The input JSON here comes from OCaml values of essentially the same type (so there’s not much chance of them being invalid):

type thing = A | B of string [@@deriving yojson]
type t = { hello : thing } [@@deriving yojson]

let hello = { hello = B "world" }
let jsony = yojson_of_t hello
let json = Yojson.Safe.to_string jsony

By the way I did notice GitHub - roddyyaga/bs-yojson: Low-level JSON parsing and pretty-printing library for OCaml – but if that still works with ReScript now, I guess I’m not sure it’s going to keep working.

I would simplify like this:

let decodeThing = json => {
  open Json.Decode

  switch json |> array(string) {
  | ["A"] => A
  | ["B", str] => B(str)
  | _
  | exception DecodeError(_) => raise(DecodeError("Expected A | B(string"))
  }
}
3 Likes

Also, it might be worth mentioning that you have this quick & dirty option as well:

type thing = A | B(string)

let toJsonString = (t: thing) => {
  Js.Json.serializeExn(t)
}

let fromJsonString = (json): thing => {
  Js.Json.deserializeUnsafe(json)
}

Source: Parsing JSON into variant based on the data shape - #3 by ryyppy

Interesting, these functions are actually not documented in the API docs: Js.Json | ReScript API (unless I went totally blind :sweat_smile: )

But looking at the source code: rescript-compiler/js_json.mli at fe15e6efc27004da114710884a92052861b9d761 · rescript-lang/rescript-compiler · GitHub , the doc comment says:

It is unsafe in two aspects

  • It may throw during parsing
  • when you cast it to a specific type, it may have a type mismatch

Looking at the source code, it uses this function patch: rescript-compiler/js_json.ml at fe15e6efc27004da114710884a92052861b9d761 · rescript-lang/rescript-compiler · GitHub … which looks super complicated.

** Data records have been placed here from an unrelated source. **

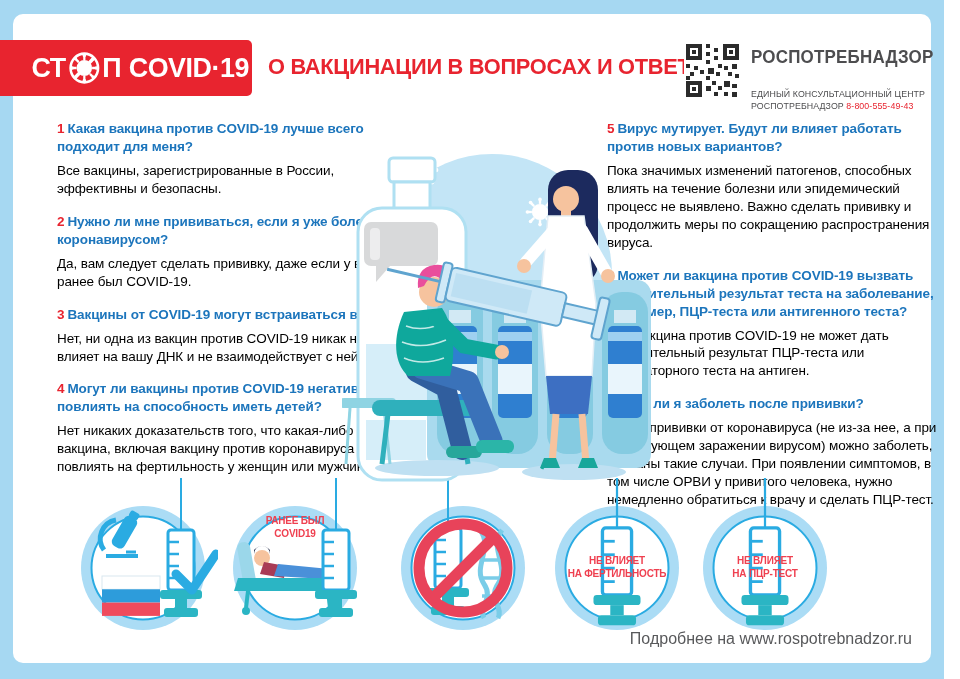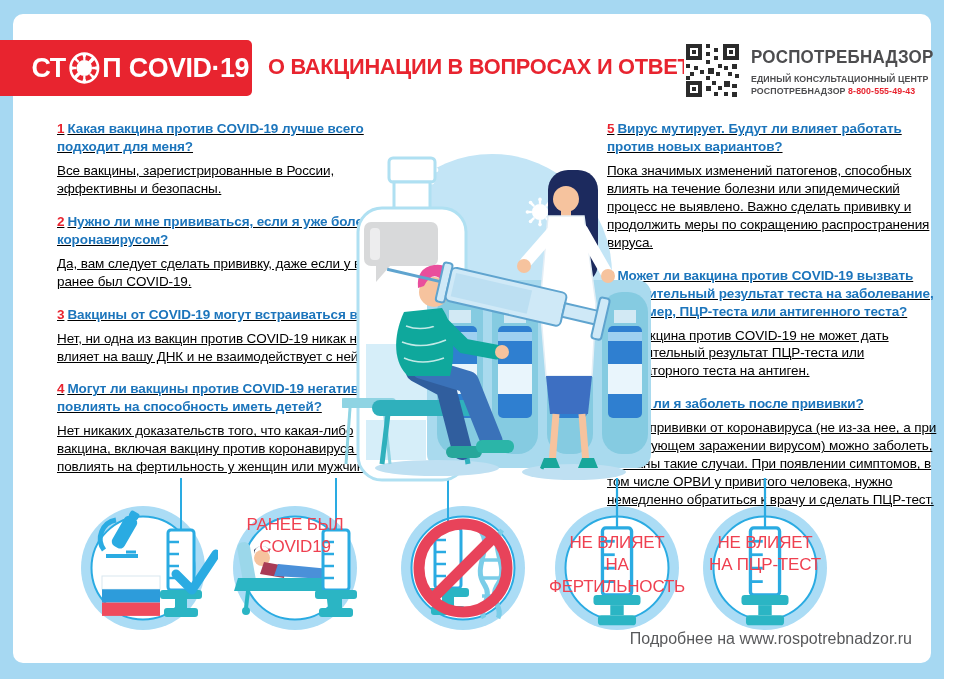"ЕДИНЫЙ КОНСУЛЬТАЦИОННЫЙ ЦЕНТР" #agency .sub { font-weight: 700 -> 400; margin-top: 6px -> 21px }
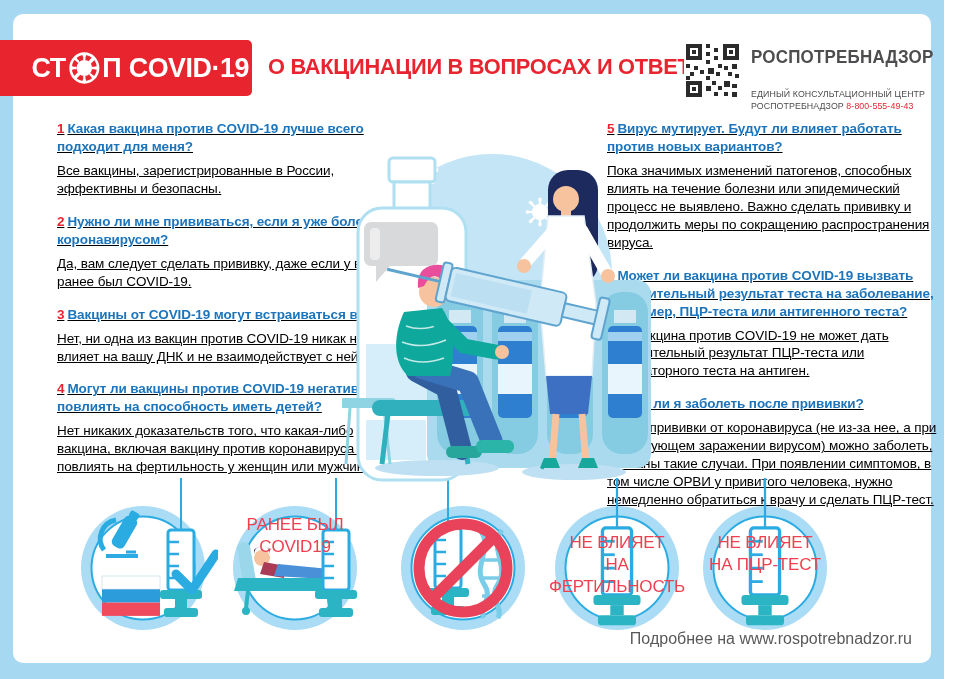"1 Какая вакцина против COVID-19" .col { text-decoration: underline -> none }
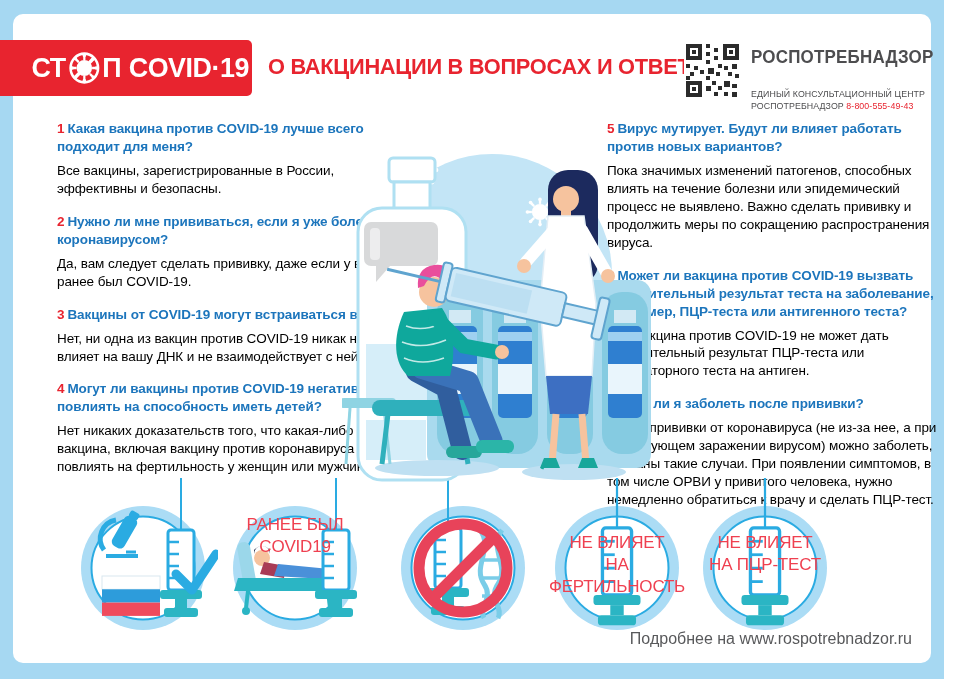"РАНЕЕ БЫЛ" .badge .lbl { font-size: 17px -> 10px; font-weight: 400 -> 700 }
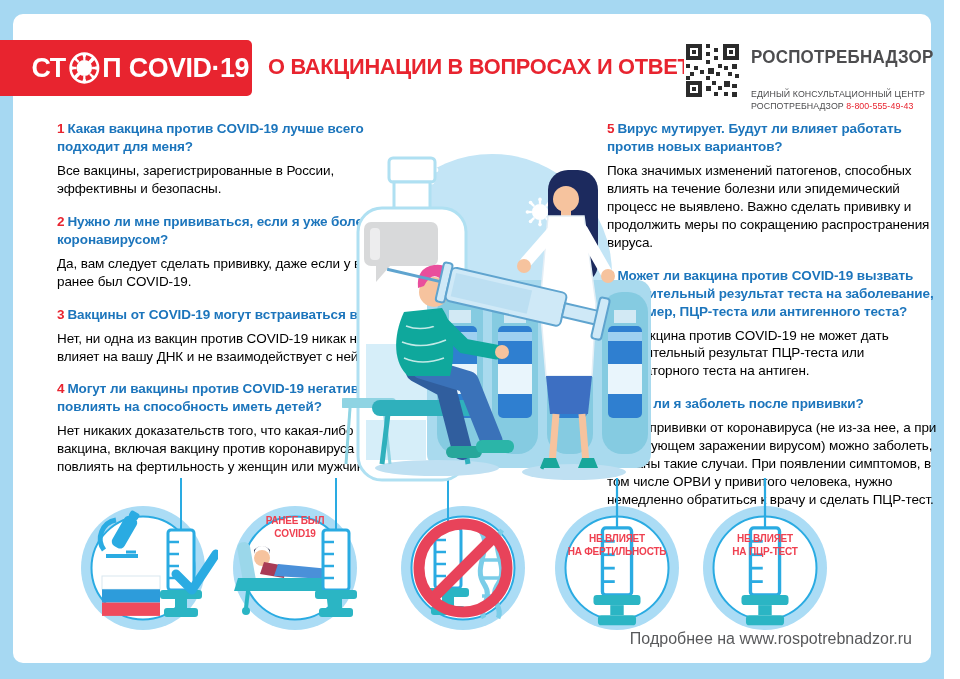"НЕ ВЛИЯЕТ" #badge-4 .lbl,#badge-5 .lbl { top: 54px -> 76px }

I’m not actually sure what it’s doing, so let’s actually try it out on the JSON data we know we’ll get:

$ node
> const patch = function (json) {...
> patch({'hello': ['A']})
{ hello: [ 'A' ] }
> patch({'hello': ['B', 'world']})
{ hello: [ 'B', 'world' ] }

This actually seems to be a no-op. I think it tries to do a best-effort ‘patch’ to make the JSON data ‘look’ like ReScript’s expected representation. But ReScript’s representation is not compatible with ppx_deriving_yojson representation. Here’s ReScript:

// Input ReScript:

let test1 = {hello: A}
let test2 = {hello: B("world")}

// Output JS:

var test1 = {
  hello: /* A */0
};

var test2 = {
  hello: /* B */{
    _0: "world"
  }
};

Definitely this mismatch would cause runtime type errors. I think it’s safer to stick with bs-json.

2 Likes

It looks like patch and serializeExn are both mainly (only?) concerned with converting ReScript None values into a JSON representation ({RE_PRIVATE_NONE : true}), since undefined isn’t allowed in JSON.

1 Like

that’s the correct answer. It’s a really adhoc api.

That is vastly better and now seems absurdly obvious, thanks.

I found I had to do this:

let decodeThing2 = json => {
  open Json.Decode

  switch json |> array(string) {
  | ["A"] => A
  | ["B", str] => B(str)
  | _ => raise(DecodeError("Expected A | B(string"))
  | exception DecodeError(_) => raise(DecodeError("Expected A | B(string"))
  }
}

or else I get:

Exception patterns must be at the top level of a match case.

Obviously I could pull out the raise into a function but I wonder if I’m missing something about the syntax and I could use fall-through somehow as your suggested code does? I don’t know what “top level” refers to in the error: if I try fall-through with the exception listed first, I get the same error:

  | exception DecodeError(_)
  | _ => raise(DecodeError("Expected A | B(string"))

Hmm, that’s weird, I’m using exactly that pattern in a newer version of OCaml. Perhaps ReScript’s version doesn’t support it yet. Actually come to think of it, since we’re just rethrowing the exception here, it might not even be worth catching it at all.